-- Opening Marker --
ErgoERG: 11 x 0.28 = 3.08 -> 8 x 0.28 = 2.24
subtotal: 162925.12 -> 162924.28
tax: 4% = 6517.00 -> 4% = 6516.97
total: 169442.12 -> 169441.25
-- Closing Marker --
-- Opening Marker --
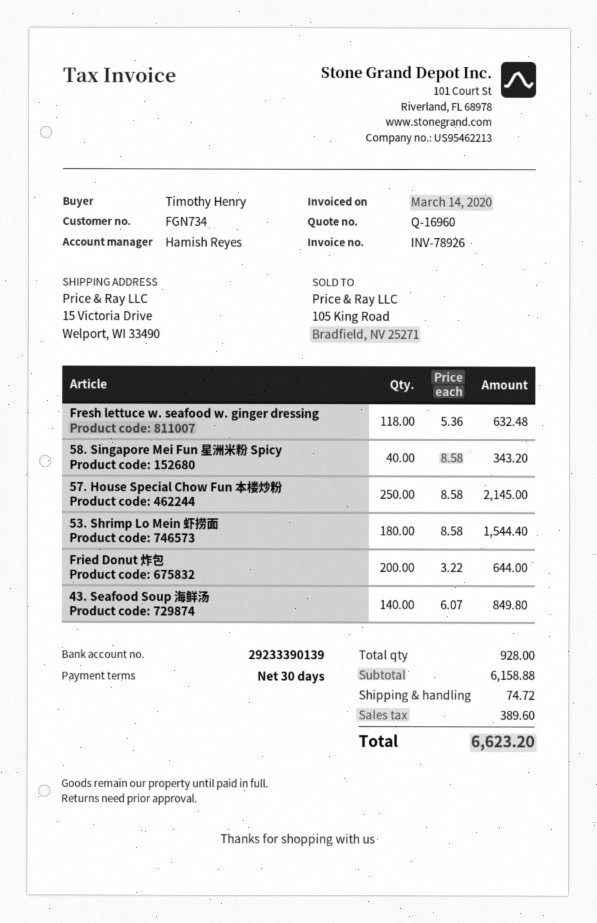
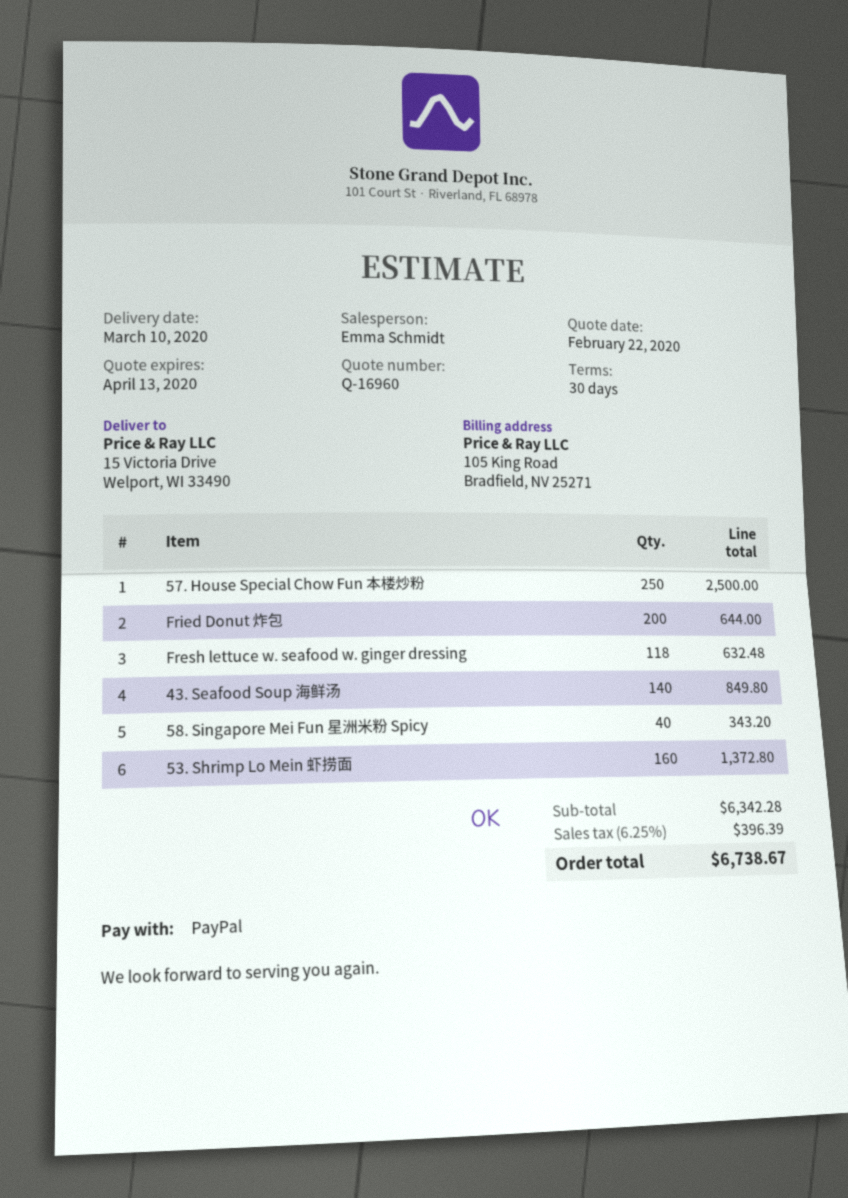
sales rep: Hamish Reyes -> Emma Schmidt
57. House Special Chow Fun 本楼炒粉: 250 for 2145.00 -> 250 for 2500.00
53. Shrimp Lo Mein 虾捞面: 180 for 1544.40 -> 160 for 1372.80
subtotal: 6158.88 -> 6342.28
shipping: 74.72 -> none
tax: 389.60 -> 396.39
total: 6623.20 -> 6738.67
-- Closing Marker --
-- Opening Marker --
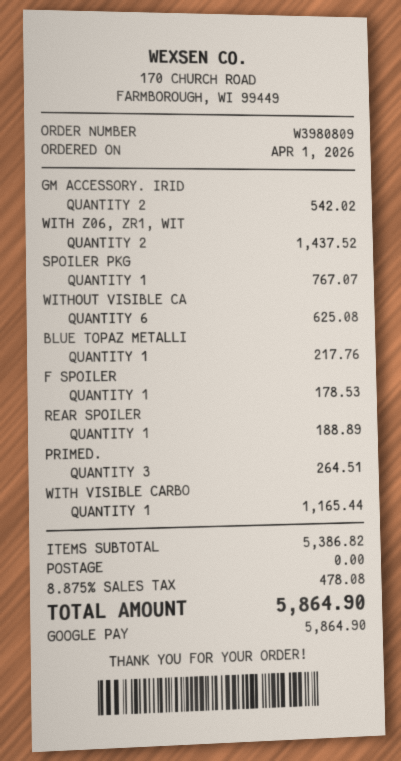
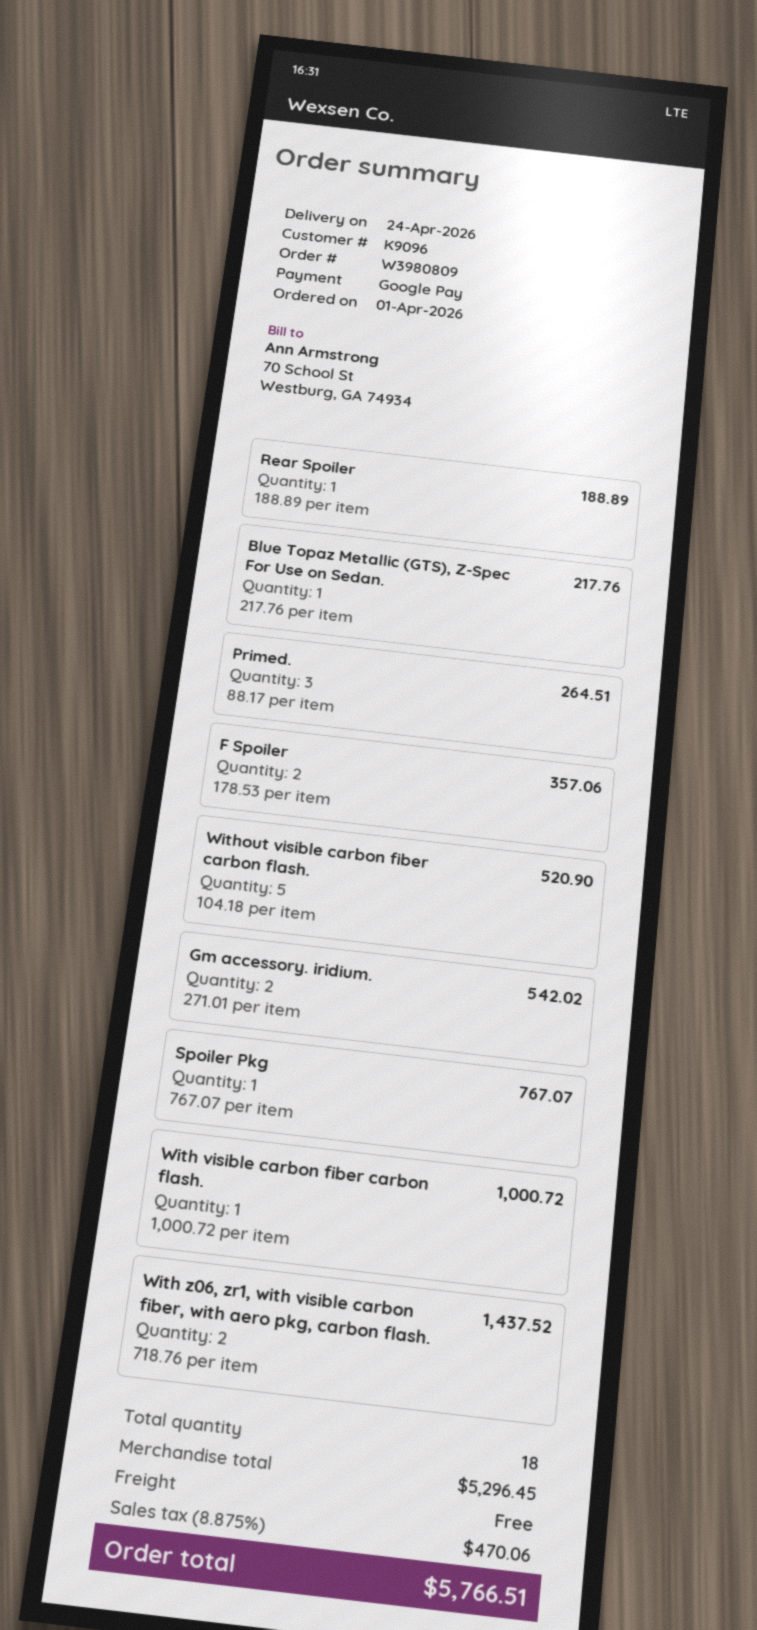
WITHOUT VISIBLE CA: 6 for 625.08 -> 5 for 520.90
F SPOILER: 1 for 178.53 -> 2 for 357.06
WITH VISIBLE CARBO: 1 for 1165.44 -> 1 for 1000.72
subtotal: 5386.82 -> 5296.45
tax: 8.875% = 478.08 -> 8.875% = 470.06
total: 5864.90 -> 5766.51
-- Closing Marker --
(WORK INSTRUCTION):
Should a line in the material contain "subtotal", copy it.

(SOLUTION FOR THIS PROBLEM):
subtotal: 162925.12 -> 162924.28
subtotal: 6158.88 -> 6342.28
subtotal: 5386.82 -> 5296.45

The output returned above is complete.